China / Urgent appeal

06 December 2016

GENEVA (6 December 2016) – A group of United Nations human rights experts has urged the Chinese Government to immediately investigate the whereabouts and fate of a prominent human rights lawyer, Jiang Tianyong, who has disappeared since 21 November 2016.   

Mr. Jiang Tianyong has represented clients in a number of high-profile cases in China, including clients that carried HIV, Falun Gong practitioners, Tibetan protesters and victims of the 2008 milk scandal, as well as well-known rights defenders.

“We cannot rule out the possibility that Mr. Jiang may have been disappeared by the State agents because of his human rights work,” the UN experts noted. “Over the past years, we have received information that Mr. Jiang has been arrested, detained, and beaten by the police and state security officers on multiple occasions as a result of his human rights work.” 

“Combined with the reports of hundreds of human rights defenders in China that have been harassed, arrested, criminally charged, detained, or gone missing since the ‘709 crackdown’ in July 2015, we fear that Mr. Jiang’s disappearance may be directly linked to his advocacy and he may be at risk of torture,” they said. 
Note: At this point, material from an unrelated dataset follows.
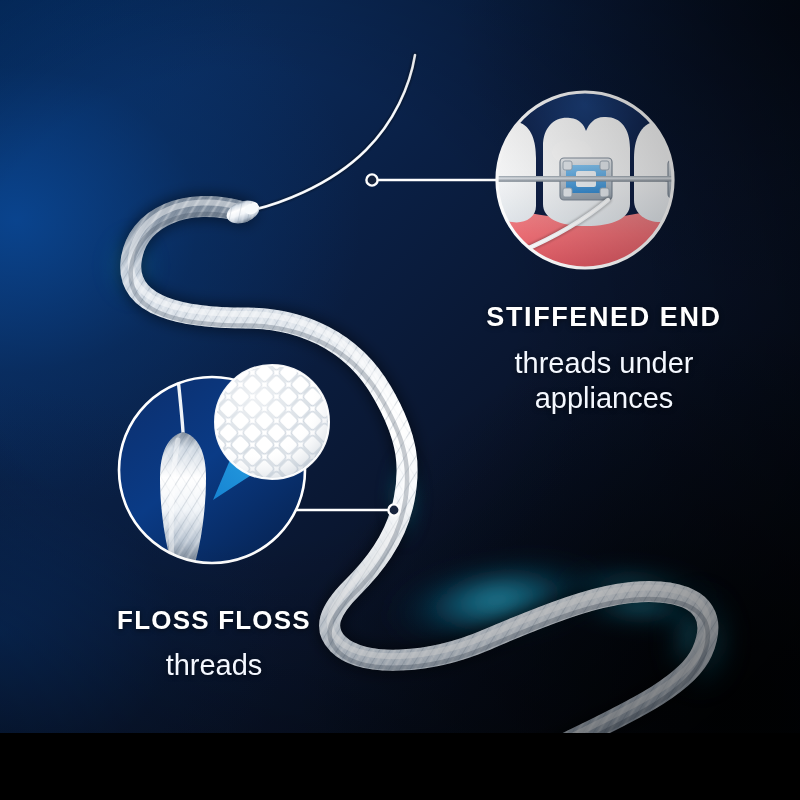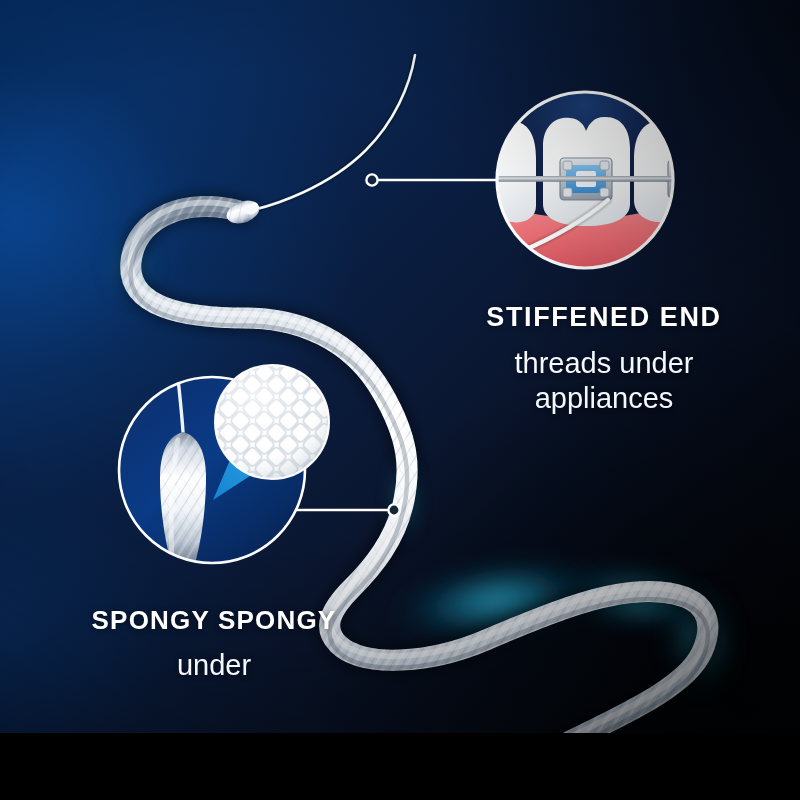"SPONGY SPONGY" div.c-head { text: SPONGY SPONGY -> FLOSS FLOSS }
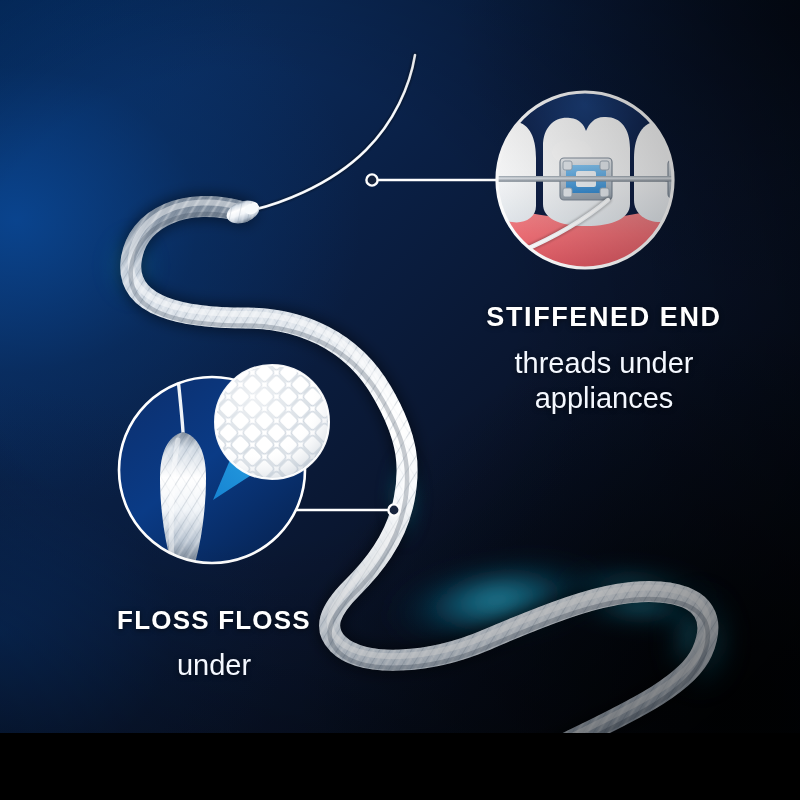"under" div { text: under -> threads }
Mr. Jiang’s whereabouts are unknown after he visited Changsha, Hunan Province, to meet with a family member of a human rights lawyer who had been arrested in last year’s crackdown, and who is detained at the Changsha Detention Centre. While in Changsha, he accompanied the family member and three other lawyers to the detention centre to inquire about the detainee’s situation.

The last communication from Jiang was a message to a friend in the evening of 21 November, informing that he would board the train to return to Beijing the next morning.  Authorities in Beijing, Changsha and Zhengzhou, where Mr. Jiang is a registered resident, have reportedly refused to investigate his disappearance.

The UN Special Rapporteur on extreme poverty and human rights, Philip Alston, who met with Mr. Jiang in August during his visit to China, said he was deeply concerned that Mr. Jiang’s disappearance may have occurred, at least in part, in reprisal for his cooperation with the UN during his visit to China.

“The international standards are clear: States must refrain from and protect all persons from acts of reprisal,” Mr. Alston said, noting that that other individuals he met during his visit to China have also been harassed and subjected to what appears to be reprisals.

“As an essential condition to all country visits of the Special Procedures mandate holders, Governments must provide assurance that no persons will suffer intimidation, threats, harassment or punishment, be subjected to judicial proceedings or to any other kind of reprisals by any means whatsoever, for their cooperation with the UN experts,” he stressed.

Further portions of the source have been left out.